第4話 怪異

 その日の夜、我は耐え難い拷問を受けていた。


「ギルは本当に可愛いなぁ……。うひひ……いい子いい子……」


 気色の悪い笑みを顔に貼り付けたケライドが、我を抱き上げて頬を擦り付けてくるのだ。


「もー、あんたばっかり構いすぎじゃない?そろそろ私に代わってよ」


 そのケライドの隣にはラミウムの姿があり、恨めしそうに見つめられている。


「むぐぐ……」


 じたばたと暴れてみるも、効果は無いようだ。

 肉体が赤子になってしまっている今、力づくでは抜けられん。


「あぁん、ギルぅ……!可愛いよ……!食べちゃいたい……!」


「……っ!」


 一際強く抱きしめられた瞬間、ゾッとした寒気が体中を走った。

 何だこの男は!本当に我を葬った勇者なのか!?もう耐えられぬ!


「むん!」


 我はケライドの鼻に手を伸ばし、人差し指と親指で思いっきり摘んでやった。


「いてててててて!いたいたいいたい!なんでだぁぁ!?」


「あんたが気持ち悪いからでしょ」


 ケライドが怯んだ隙を狙って、咄嗟に腕から飛び離れる。


「あうっ……!?」


 しかし、その拍子にバランスを崩してしまい、頭から落下してしまう。


「おっとっと」


 重力に従って我の身体が落下していく──が、地面にぶつかる直前でふわりと止まる感覚がした。

 我の身体が宙に浮いていたからだ。

 不格好なポーズのまま空中で停止した我は、徐々に上へと浮遊すると、ラミウムの腕の中へと収まってしまった。

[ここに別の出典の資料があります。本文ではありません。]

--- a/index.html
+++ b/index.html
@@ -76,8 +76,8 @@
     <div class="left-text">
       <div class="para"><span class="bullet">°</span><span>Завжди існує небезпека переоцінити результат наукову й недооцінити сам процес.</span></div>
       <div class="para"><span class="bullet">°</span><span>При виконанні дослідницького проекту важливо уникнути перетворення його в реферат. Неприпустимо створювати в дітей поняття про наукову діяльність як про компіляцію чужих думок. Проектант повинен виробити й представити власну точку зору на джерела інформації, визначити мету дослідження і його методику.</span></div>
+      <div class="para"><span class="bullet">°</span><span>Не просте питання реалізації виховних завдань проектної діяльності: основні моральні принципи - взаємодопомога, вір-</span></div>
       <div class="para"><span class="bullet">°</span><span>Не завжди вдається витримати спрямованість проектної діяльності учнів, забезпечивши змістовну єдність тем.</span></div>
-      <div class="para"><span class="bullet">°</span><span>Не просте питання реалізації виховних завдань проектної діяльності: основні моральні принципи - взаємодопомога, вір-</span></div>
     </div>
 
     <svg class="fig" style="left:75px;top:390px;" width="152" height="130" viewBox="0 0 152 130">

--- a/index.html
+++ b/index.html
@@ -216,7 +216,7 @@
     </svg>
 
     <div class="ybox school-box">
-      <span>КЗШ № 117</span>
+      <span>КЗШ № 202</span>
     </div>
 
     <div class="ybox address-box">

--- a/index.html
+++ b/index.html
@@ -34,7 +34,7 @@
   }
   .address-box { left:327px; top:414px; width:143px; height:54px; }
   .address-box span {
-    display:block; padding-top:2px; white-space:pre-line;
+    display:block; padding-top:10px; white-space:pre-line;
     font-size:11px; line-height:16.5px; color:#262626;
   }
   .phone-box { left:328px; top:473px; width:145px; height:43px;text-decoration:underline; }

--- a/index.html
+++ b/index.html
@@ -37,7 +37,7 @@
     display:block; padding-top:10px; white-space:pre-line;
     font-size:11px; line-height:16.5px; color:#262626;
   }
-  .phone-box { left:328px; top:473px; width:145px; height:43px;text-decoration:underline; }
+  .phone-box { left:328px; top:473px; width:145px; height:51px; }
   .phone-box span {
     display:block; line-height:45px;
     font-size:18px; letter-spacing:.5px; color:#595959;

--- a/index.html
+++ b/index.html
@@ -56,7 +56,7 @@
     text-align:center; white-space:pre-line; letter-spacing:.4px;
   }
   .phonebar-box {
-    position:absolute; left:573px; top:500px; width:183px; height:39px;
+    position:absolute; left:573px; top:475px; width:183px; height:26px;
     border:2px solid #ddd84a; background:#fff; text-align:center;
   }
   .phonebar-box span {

「ちゃんと抱っこしてなきゃ駄目でしょ。今の下手すりゃ大怪我してたよ。あんたがきもいからこうなる」


「す、すまん……。でもきもいは余計じゃないか?」


「事実でしょ」


 ラミウムは悪戯に笑いながら、我の頭を撫でてくる。

 今のは……魔法か。あれほど安定して物を浮かせるには、相当な技量が必要になる。

 知性に欠ける言動のせいでつい忘れてしまうが、こやつらは腐っても我を葬った人間だということか。

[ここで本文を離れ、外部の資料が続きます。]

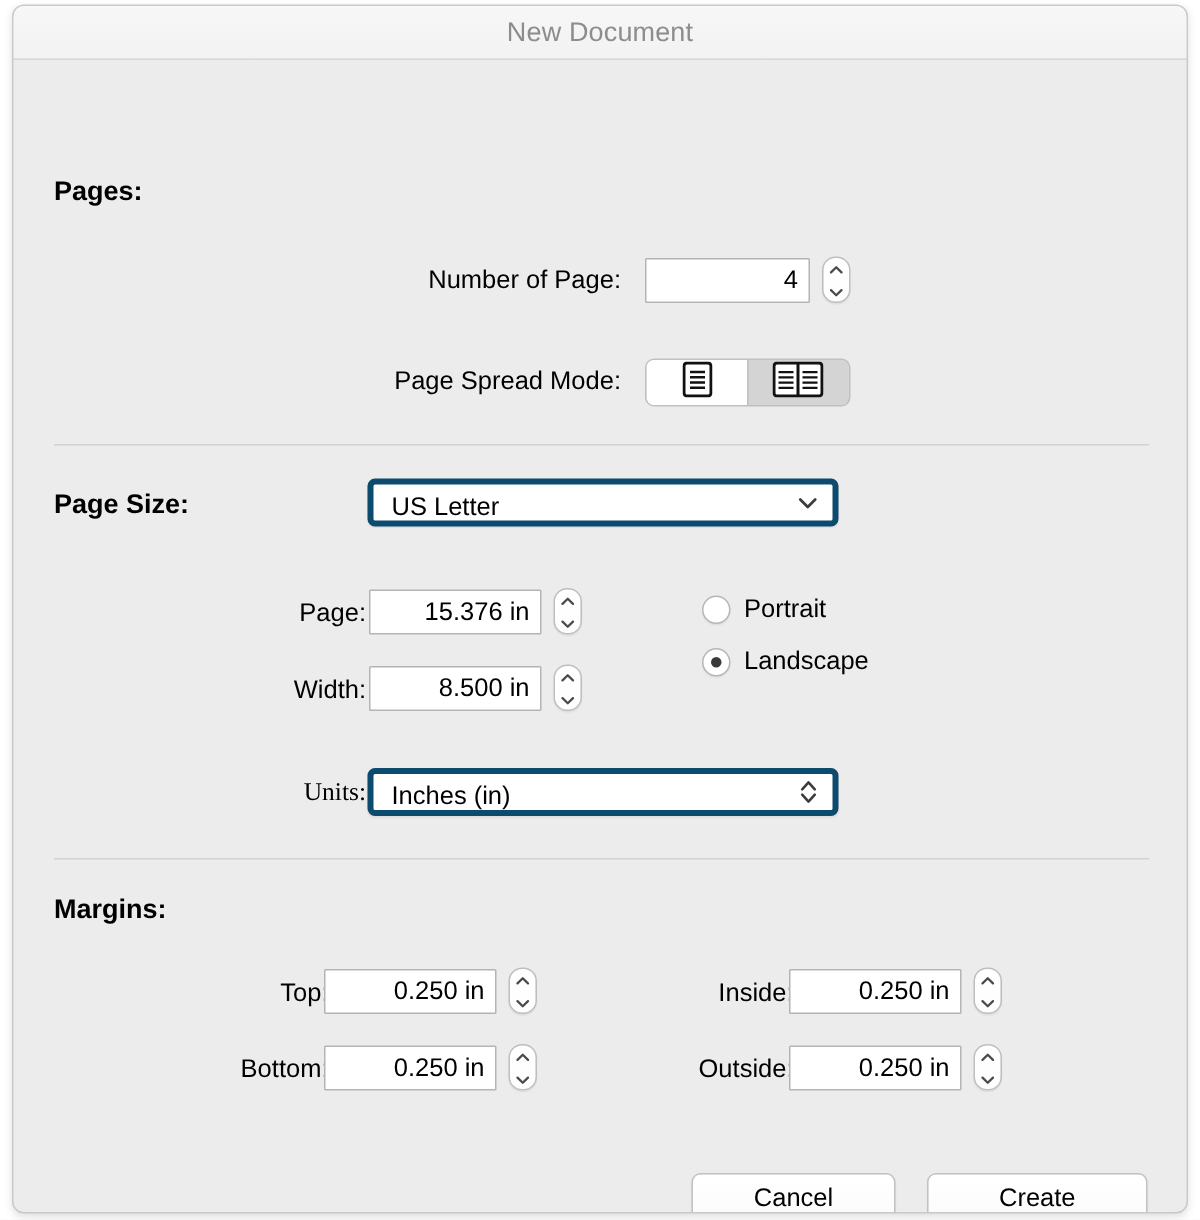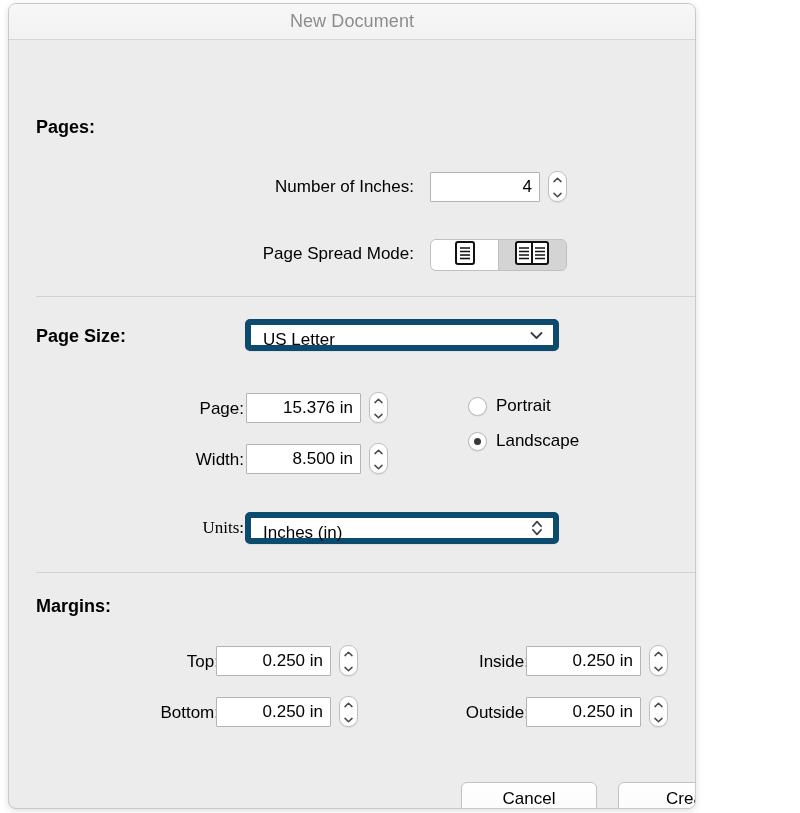--- a/index.html
+++ b/index.html
@@ -18,7 +18,7 @@
     position: absolute;
     left: 8px;
     top: 3px;
-    width: 688px;
+    width: 784px;
     height: 806px;
     background: #ececec;
     border-radius: 8px;

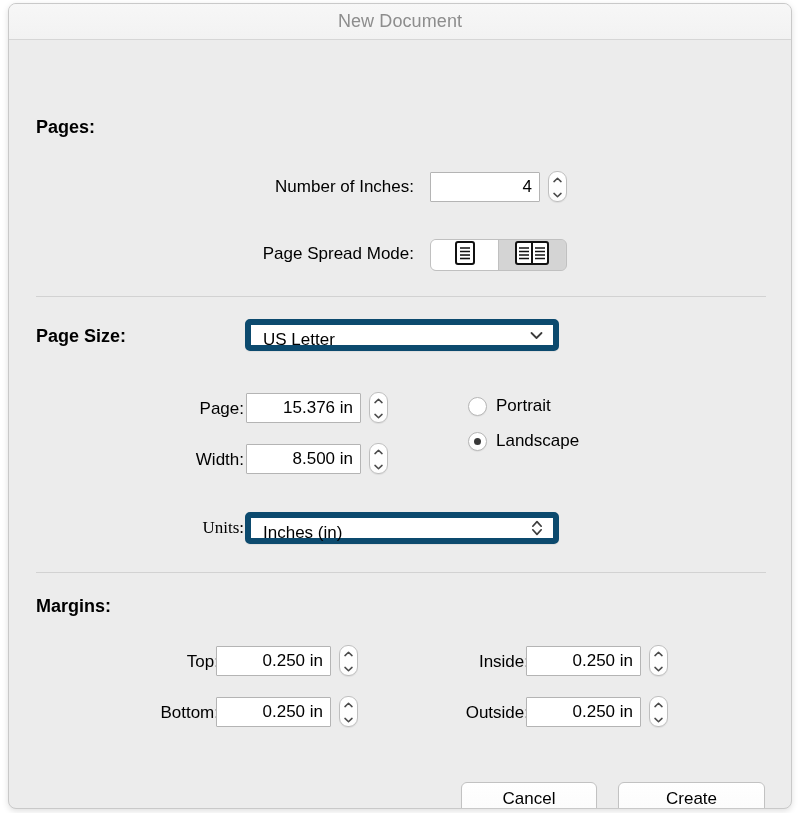--- a/index.html
+++ b/index.html
@@ -223,7 +223,7 @@
 
     <div class="section-head" id="head-pages">Pages:</div>
 
-    <div class="rlabel" style="top:137px; left:60px; width:345px;">Number of Inches:</div>
+    <div class="rlabel" style="top:137px; left:60px; width:345px;">Number of Page:</div>
     <div class="field" style="top:132px; left:421px; width:110px;">4</div>
     <div class="stepper" style="top:131px; left:539px;">
       <span class="arrow up">

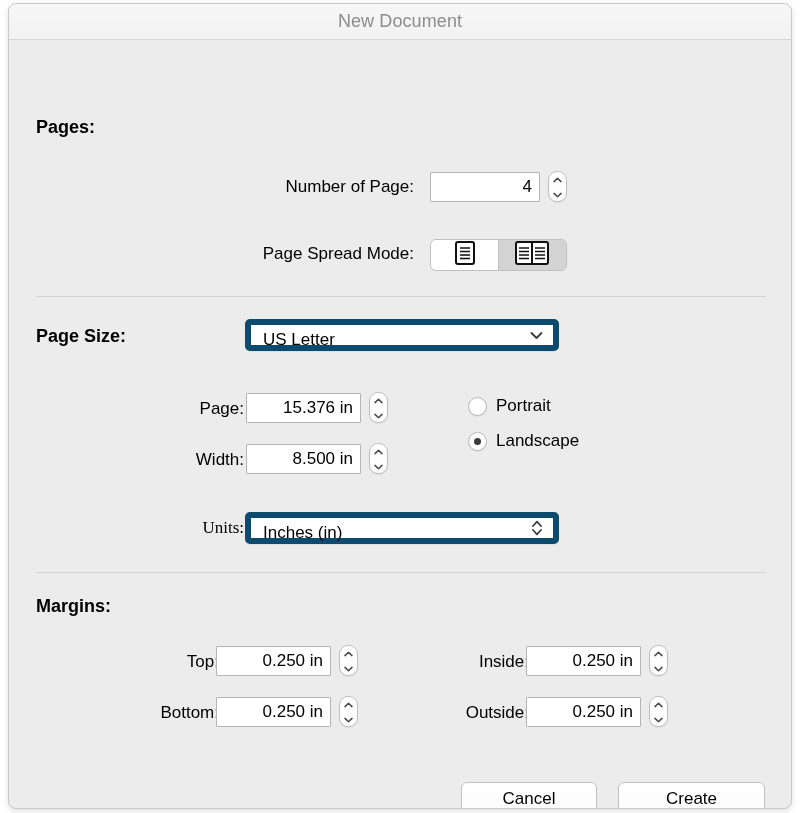--- a/index.html
+++ b/index.html
@@ -123,7 +123,7 @@
   .select {
     position: absolute;
     background: #ffffff;
-    border: 6px solid #0c4a6e;
+    border: 4px solid #0c4a6e;
     border-radius: 5px;
     box-sizing: border-box;
     height: 32px;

「ん〜、可愛い。流石私の子。将来は物凄い美青年になるんだろうね」


 ラミウムはケライドとは違い、過度なスキンシップはしてこない。

 絶妙な温かさと揺られ加減で、徐々に眠気が襲ってくる。

 すると、涙目のケライドが顔を出してきた。


「ギル……こっちを見て……」


「ギルが怖がるからやめて」


「いたい!」


 ラミウムに頭を叩かれるなり、ケライドはすっかり大人しくなる。

 どういう訳か、この女には頭が上がらないらしい。


「少しくらいいいだろ……」


「あんたは愛情表現が過激すぎるの……って、もう寝る時間だね」


 ラミウムは我をベッドに寝かせると、額に軽く口を付けてきた。

 この行為に何の意味があるのかは理解出来ぬが……まぁ、悪い気はせん。害があるわけでも無い。


「おやすみ、ギル。愛してるよ」


「俺も愛してるぞ。勿論母さんもな」


「とっくに知ってる」


 ラミウムはケライドを軽くあしらうと、部屋の明かりを消していく。


「あっ、そうだ。明日は王都に定例報告行くついでに、ミアの服買いに行こうか」


「え?ほんとに!?」


「……変な服選んだらぶっ飛ばすからね」


「分かってる!任せてくれ!いやぁ、楽しみだなぁ〜!」


「本当に分かってんのかね。この男は……」


 二人の他愛無い会話を聞いているうちに、段々と意識が遠くなっていく。


「ほら、ギルも眠そうにしてるし、もう出るよ」


「そうだな」


「おやすみギル。いい夢見なよ」


 ラミウムの囁くような声が脳に浸透していくと同時に、我はゆっくりと目を閉じた。